#### [Exercise inputs]
══════════
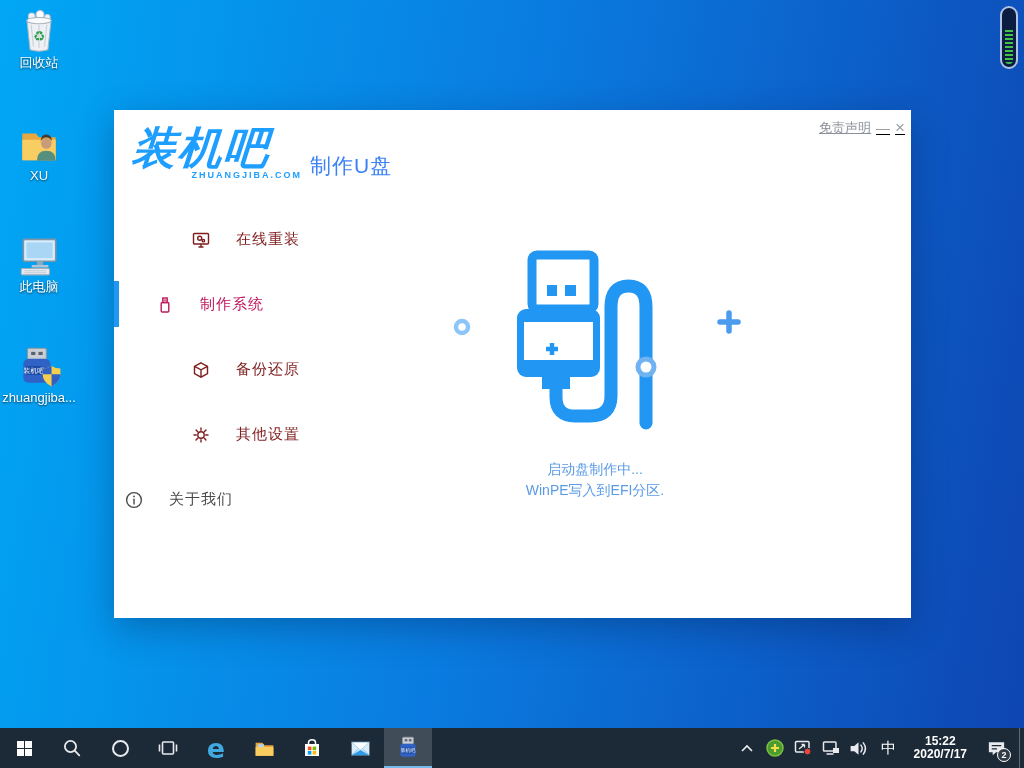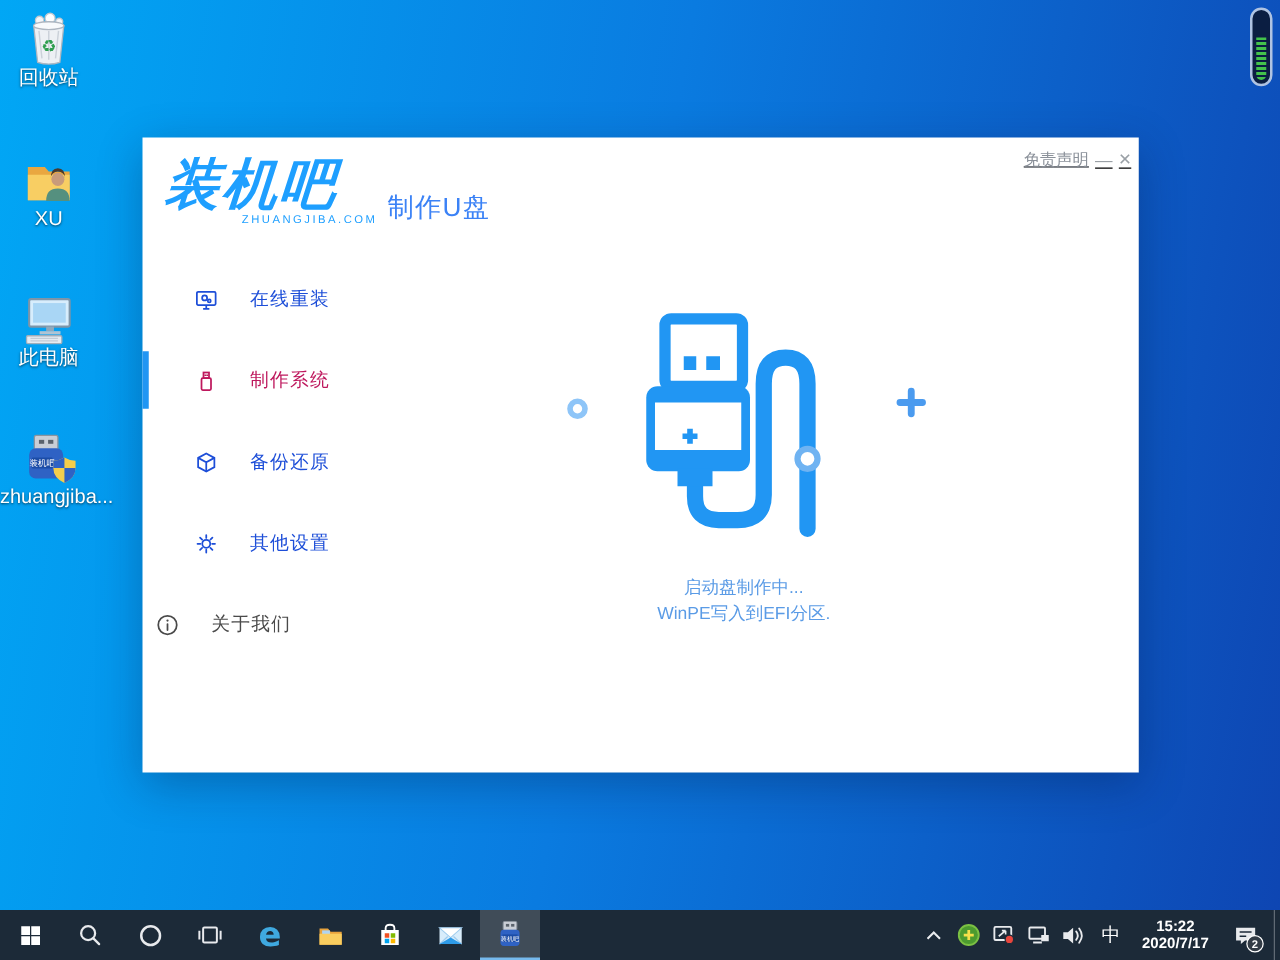--- a/index.html
+++ b/index.html
@@ -13,7 +13,7 @@
   .d-col{ position:absolute; left:0; top:4px; width:78px; }
   .d-icon{ position:relative; width:78px; text-align:center; cursor:default; }
   .d-icon svg{ display:block; margin:0 auto; }
-  .d-label{ margin-top:2px; font-size:16px; color:#fff; text-shadow:0 1px 2px rgba(0,0,0,.65);
+  .d-label{ margin-top:2px; font-size:13px; color:#fff; text-shadow:0 1px 2px rgba(0,0,0,.65);
     line-height:13px; white-space:nowrap; }
   .di-1{ margin-top:4px; } .di-2{ margin-top:52px; } .di-3{ margin-top:50px; } .di-4{ margin-top:50px; }
 

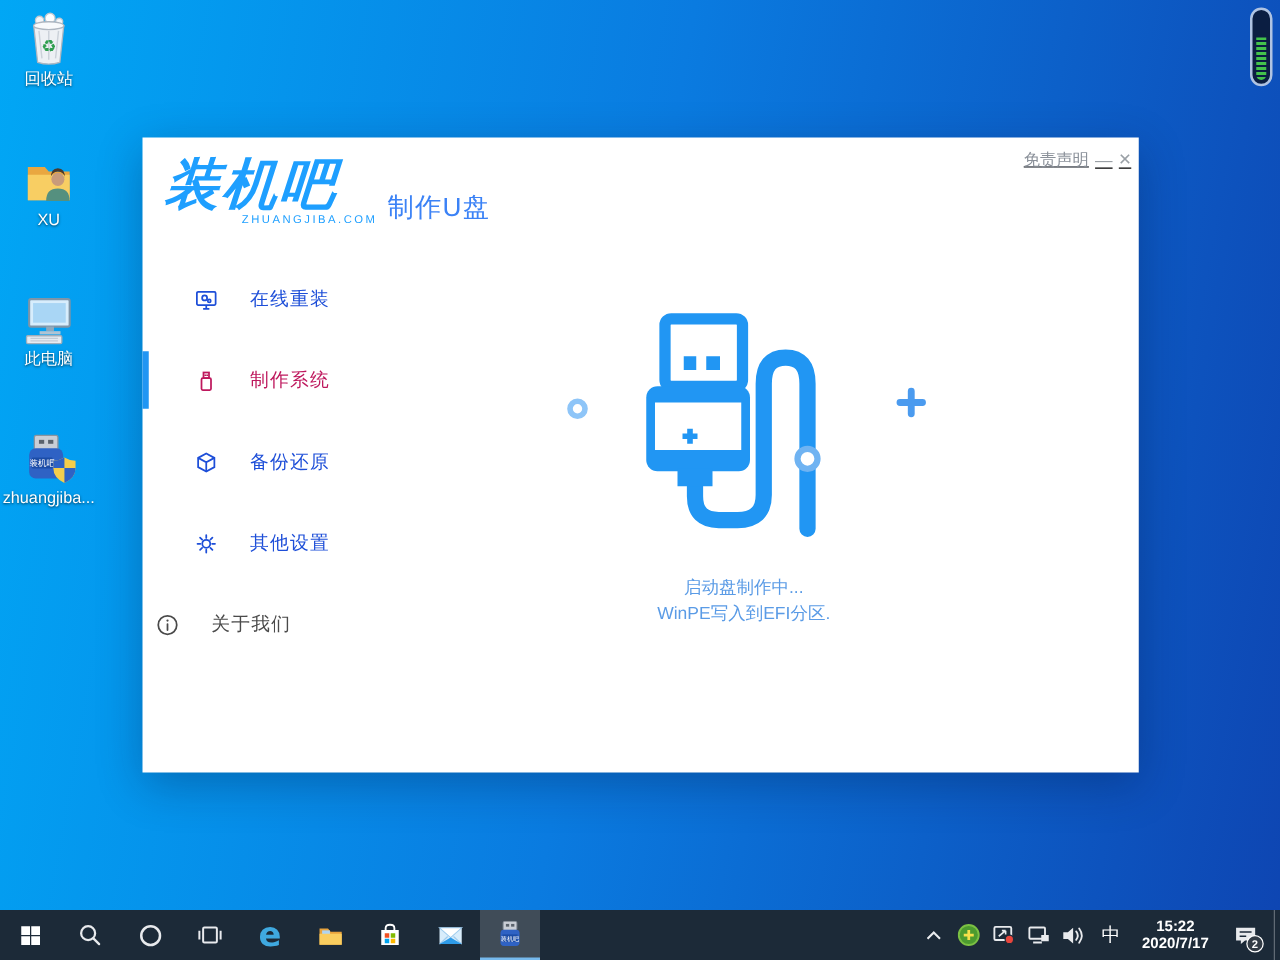--- a/index.html
+++ b/index.html
@@ -32,7 +32,7 @@
   .logo-main{ font-size:44px; font-weight:bold; font-style:italic; letter-spacing:2px;
     color:#1E9FFF; transform:skewX(-4deg); line-height:1.1; white-space:nowrap; }
   .logo-sub{ margin-top:-2px; text-align:right; font-size:9px; letter-spacing:2px;
-    color:#1E9FFF; font-weight:normal; }
+    color:#1E9FFF; font-weight:bold; }
 
   .page-title{ position:absolute; left:196px; top:42px; font-size:21px; color:#3b82f6; letter-spacing:1px; }
 

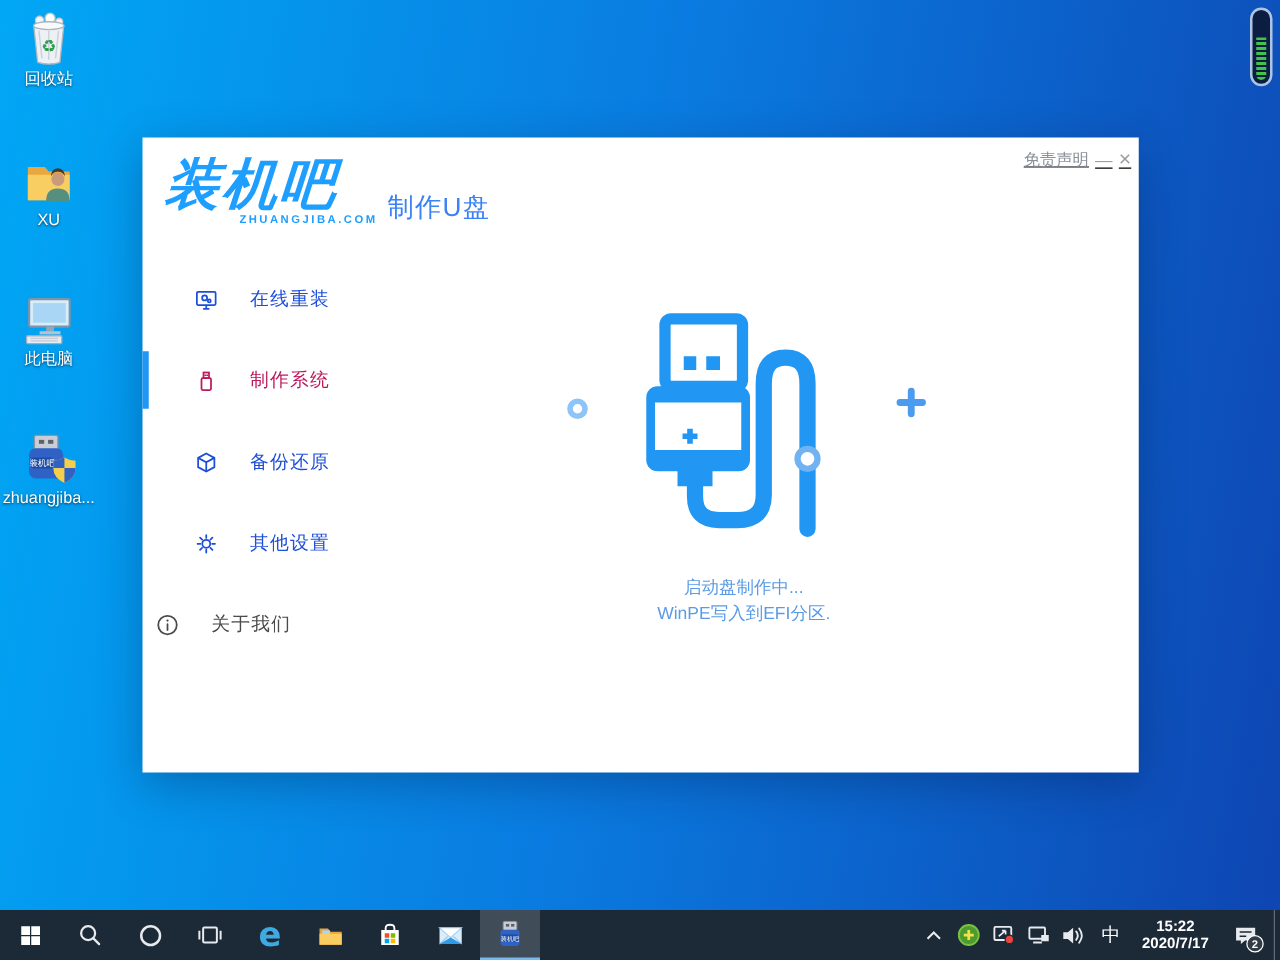--- a/index.html
+++ b/index.html
@@ -45,7 +45,7 @@
   .nav-item{ display:flex; align-items:center; height:65px; padding-left:41px; cursor:pointer; }
   .nav-item svg{ flex:0 0 20px; margin-right:25px; }
   .nav-label{ font-size:15px; letter-spacing:1px; }
-  .nav-muted{ color:#1d4ed8; }
+  .nav-muted{ color:#7f1d1d;margin-left:36px; }
   .nav-active{ color:#be185d; }
   .nav-dark{ color:#4A4A4A;padding-left:10px; }
   .nav-indicator{ position:absolute; left:0; top:171px; width:5px; height:46px; background:#2196F3; }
══════════
#### [Work required]
Report every line of the records that contains the word "shadow".

#### [Response to the task]
-  .d-label{ margin-top:2px; font-size:16px; color:#fff; text-shadow:0 1px 2px rgba(0,0,0,.65);
+  .d-label{ margin-top:2px; font-size:13px; color:#fff; text-shadow:0 1px 2px rgba(0,0,0,.65);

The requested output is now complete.